KFMZ
- Columbia, Missouri; United States;
- Frequency: 98.3 MHz

Ownership
- Owner: Contemporary Media, Inc.

History
- First air date: October 12, 1971
- Last air date: October 4, 2001

Technical information
- Facility ID: 13732
- ERP: 23,500 watts
- HAAT: 217 meters (712 ft)
- Transmitter coordinates: 38°47′27.6″N 92°17′42″W﻿ / ﻿38.791000°N 92.29500°W

= KFMZ (Columbia, Missouri) =

Radio station in Columbia, Missouri, United States (1971–2001)

KFMZ was a radio station on 98.3 FM in Columbia, Missouri, United States, which broadcast between 1971 and 2001.
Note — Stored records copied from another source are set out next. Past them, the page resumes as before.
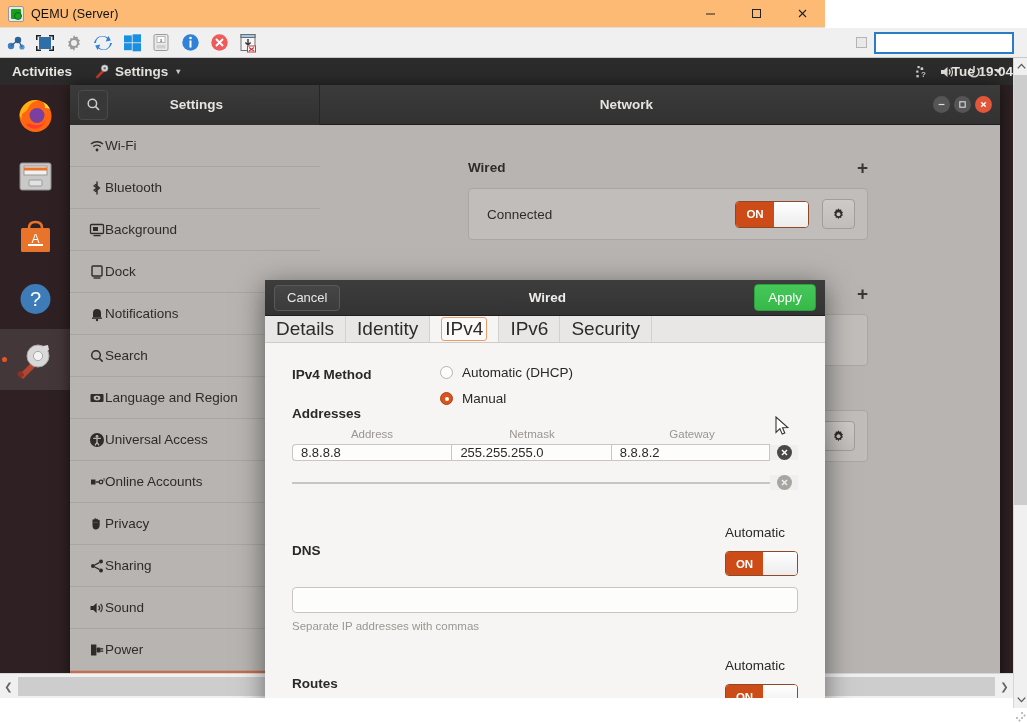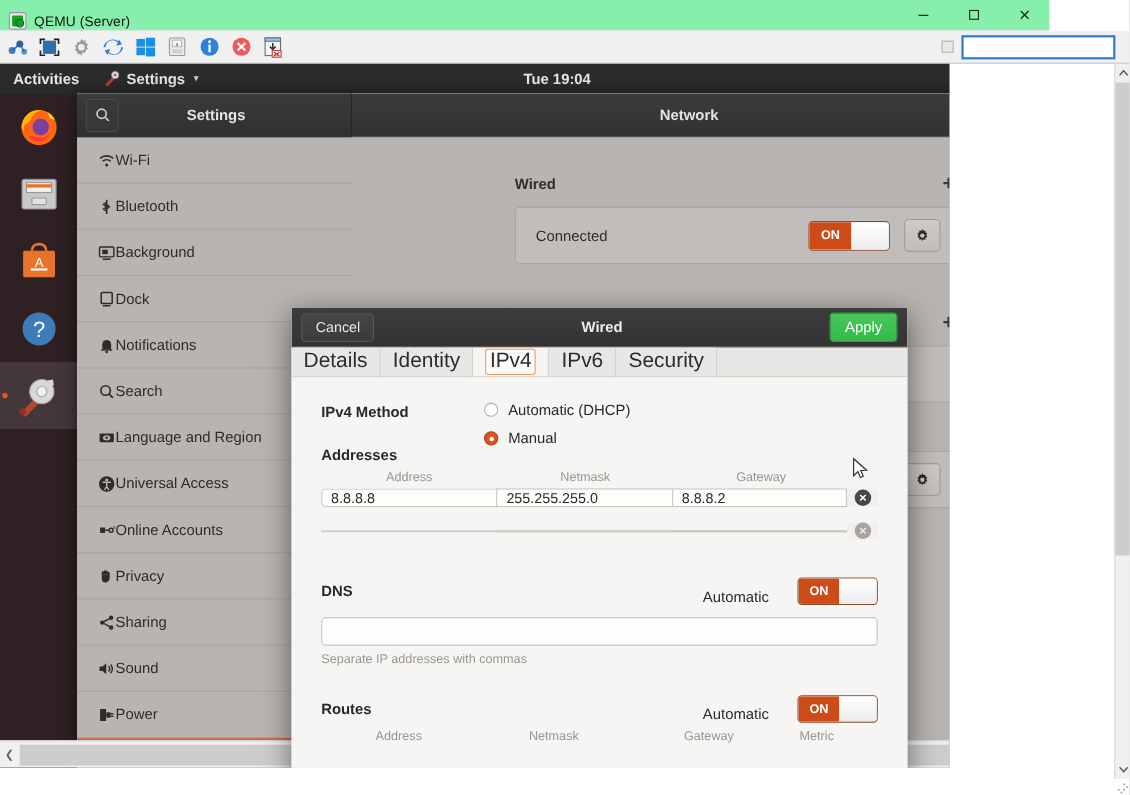"QEMU (Server)" #qemu-titlebar { align-items: flex-end -> center; background: #86efac -> #fdba74; width: 954px -> 825px }
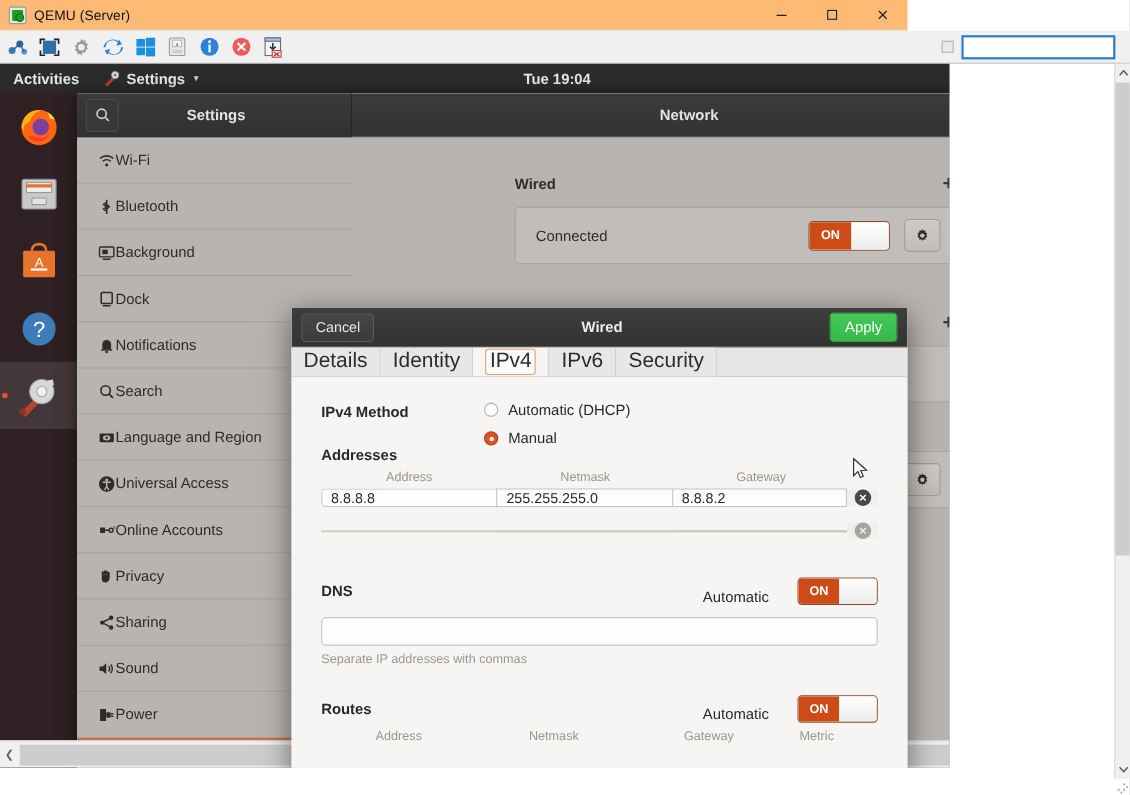"Activities" #guest { width: 863px -> 1013px }
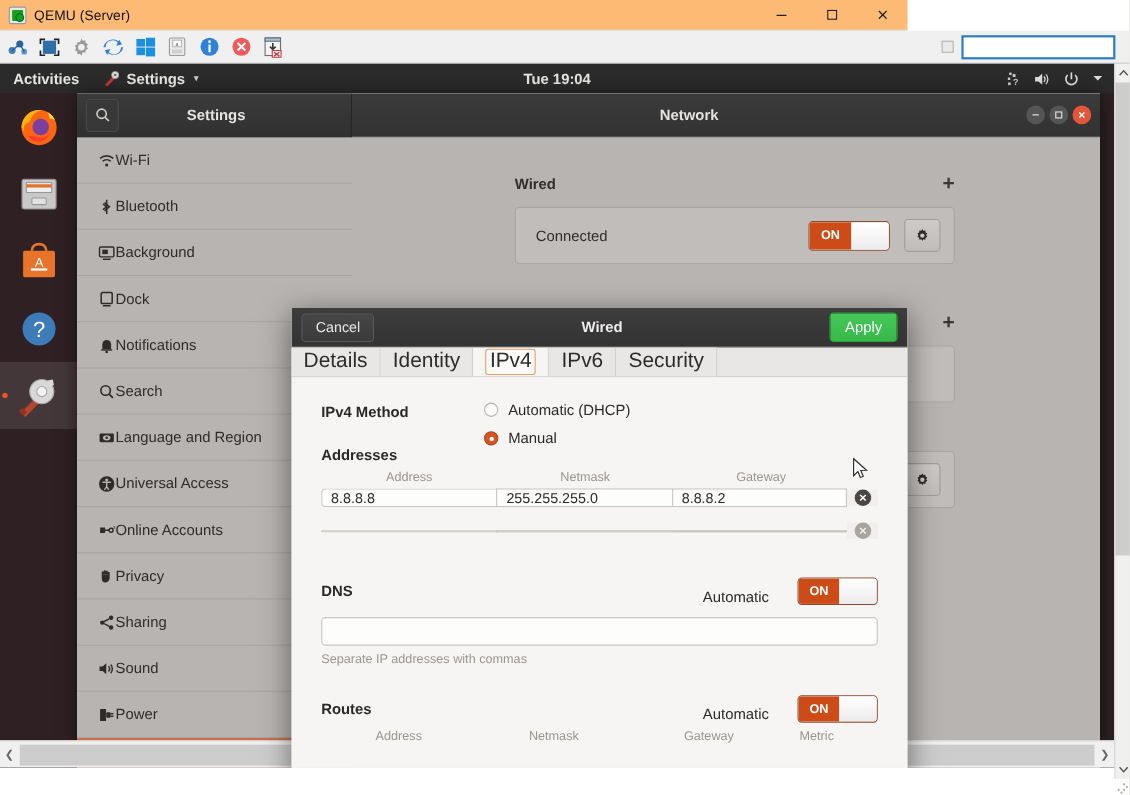"Tue 19:04" #clock { text-align: center -> right }
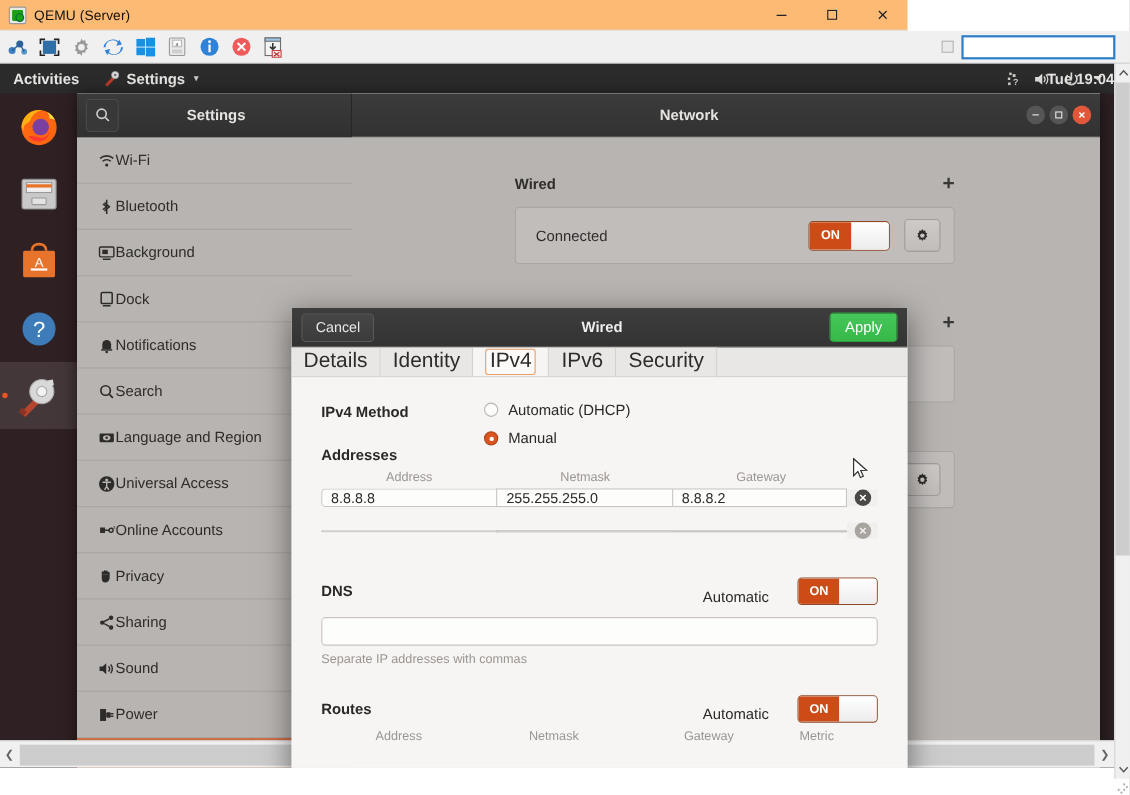"Automatic" .auto-wrap { align-items: flex-end -> flex-start; flex-direction: none -> column; gap: 26px -> 11px }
KFMZ went off the air when its licensee, Contemporary Media, Inc., had all of its licenses cancelled in response to a Federal Communications Commission investigation. The 98.3 frequency remained vacant for 15 years until KDVC signed on in November 2016.

==History==
KFMZ signed on October 12, 1971. The station carried an album oriented rock (AOR) format. In 1974, a fire in downtown Columbia tore through a block of businesses; KFMZ's studios were affected by smoke damage, and employees moved equipment out by hand.

KFMZ hat from the late '80s - early '90s

The president of Contemporary Media was Michael S. Rice. In 1994, Rice was convicted of sexually abusing five teenagers in Missouri. The next year, the Federal Communications Commission opened a hearing to revoke the licenses of all of the stations owned by Contemporary Media and its sister companies, Contemporary Broadcasting and Lake Broadcasting. Together, the companies also owned Eldon's KBMX, as well as two additional unbuilt stations in the state and a cluster of three stations in Terre Haute, Indiana.

In 1997, an FCC administrative law judge ruled that the licenses should be revoked. The FCC affirmed the decision in March 1998. Rice appealed, losing in federal appeals court. In March 2001, the Supreme Court refused to hear the case. All Contemporary stations ceased operations by FCC order on October 4, 2001, including KFMZ, in its final years a modern rock station known as "The Buzz".